- Residencia Doña Antonia Ramírez
- U.S. National Register of Historic Places
- Puerto Rico Historic Sites and Zones
- Location: Highway 693, km 7 Maguayo, Dorado, Puerto Rico
- Coordinates: 18°27′35″N 66°15′42″W﻿ / ﻿18.45972°N 66.26167°W
- Built: 1921
- Architect: Camilo Muñoz
- Architectural style: Italianate
- NRHP reference No.: 88001847
- RNSZH No.: 2000-(RMSJ)-00-JP-SH

Significant dates
- Added to NRHP: October 11, 1988
- Designated RNSZH: February 3, 2000

= Residencia Doña Antonia Ramírez =

Historic building in Dorado, Puerto Rico

The Doña Antonia Ramírez Residence (Spanish: Residencia Doña Antonia Ramírez), also known as the Hernández Residence (Residencia Hernández), is a historic Italianate-style residential building located in the Maguayo barrio of Dorado, Puerto Rico.

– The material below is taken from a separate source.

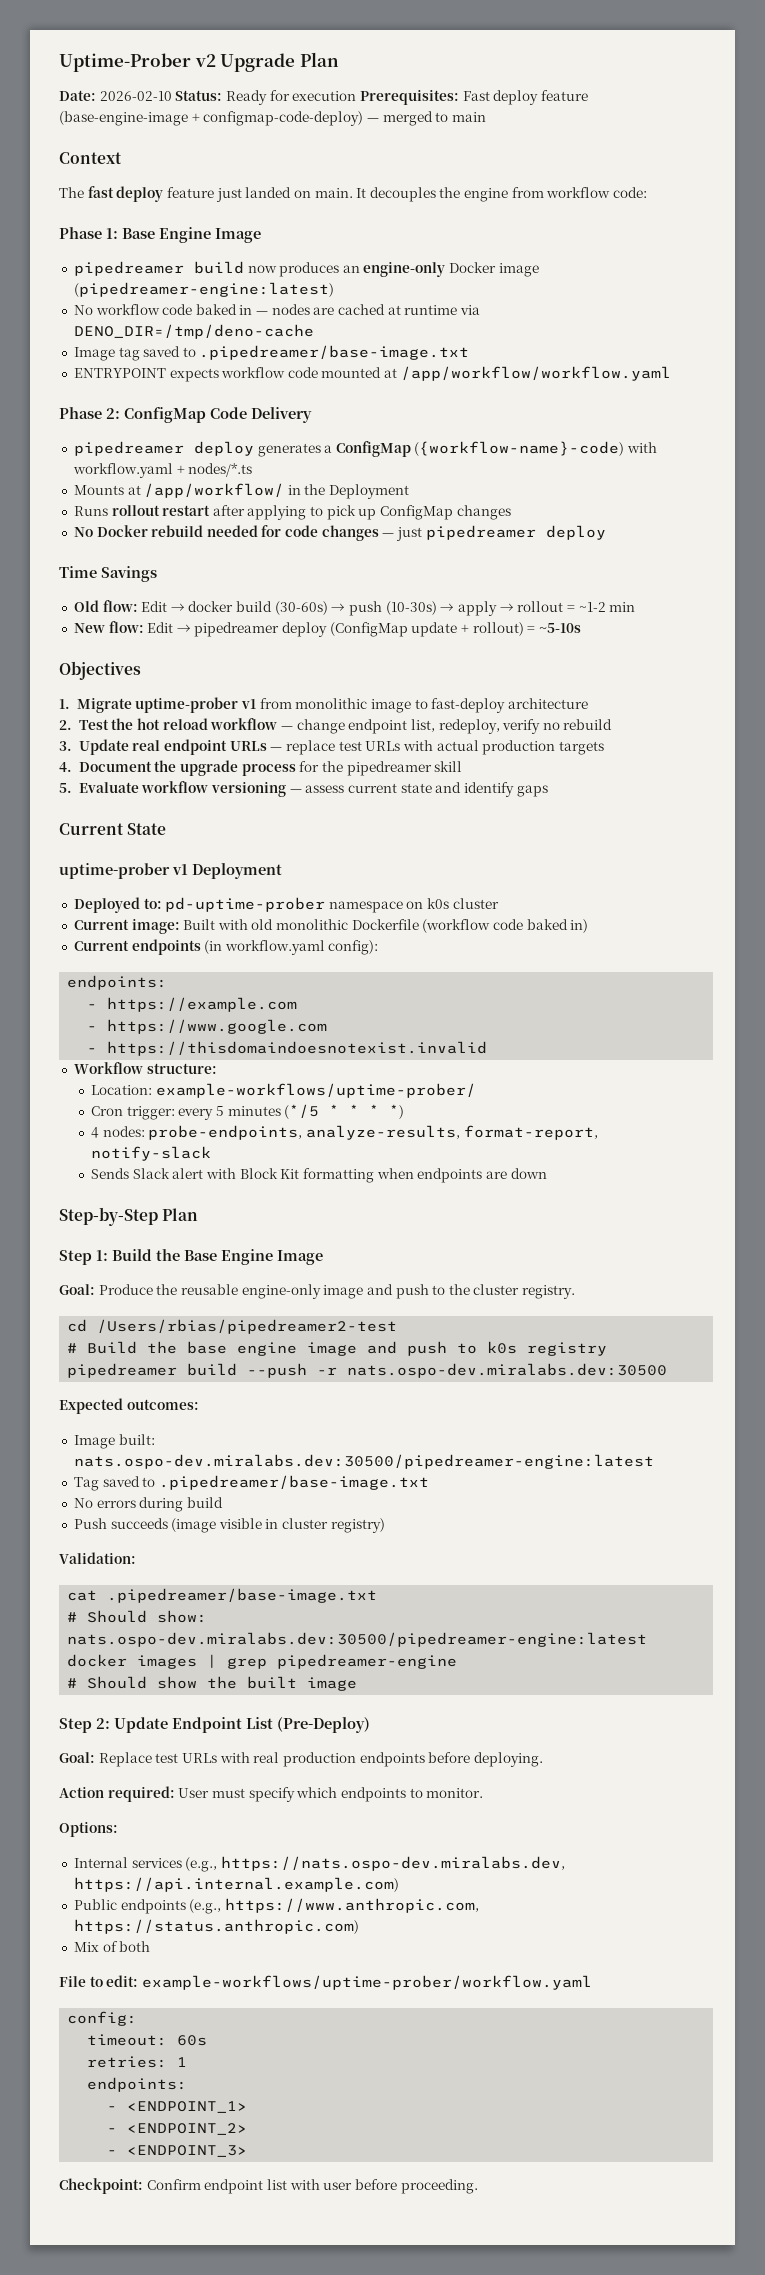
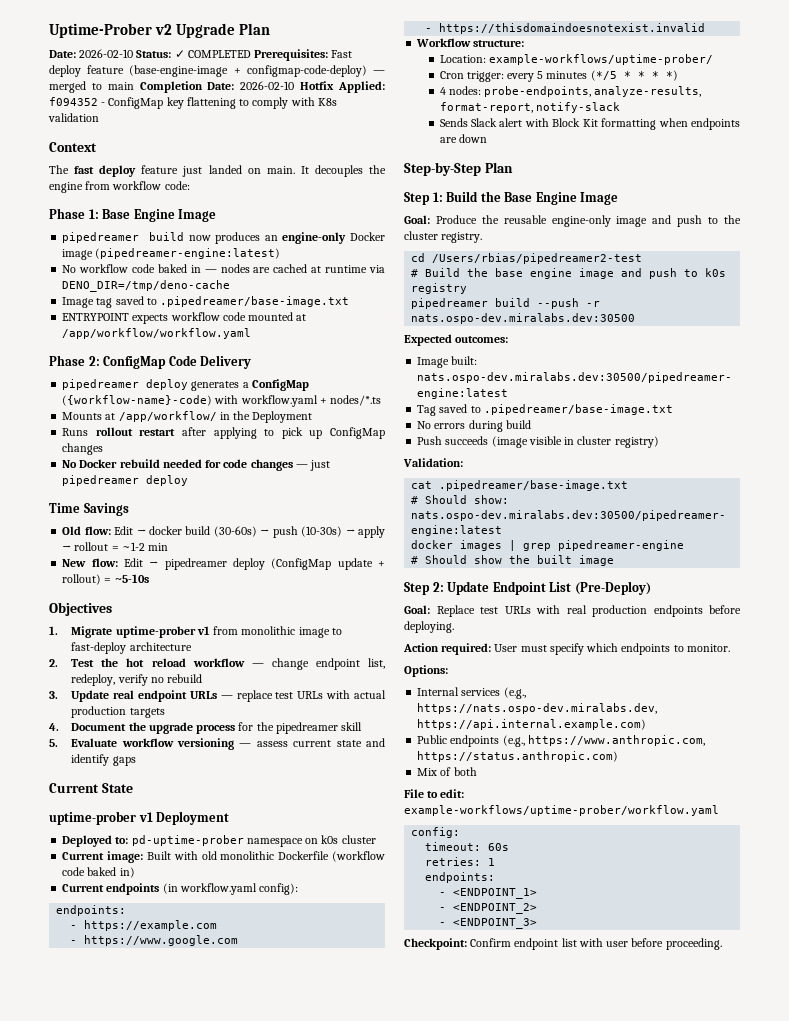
- Date: 2026-02-10 Status: Ready for execution Prerequisites: Fast deploy feature (base-engine-image + configmap-code-deploy) — merged to main
+ Date: 2026-02-10 Status: ✓ COMPLETED Prerequisites: Fast deploy feature (base-engine-image + configmap-code-deploy) — merged to main Completion Date: 2026-02-10 Hotfix Applied: f094352 - ConfigMap key flattening to comply with K8s validation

The house was added to the United States National Register of Historic Places in 1988, and to the Puerto Rico Register of Historic Sites and Zones in 2000.

The lands where the house was built had been farmlands since at least 1896. The architectural plan, dated September 16, 1921, implies that the part of the house sporting an octagon was built by 1921, when the back part of the house was added.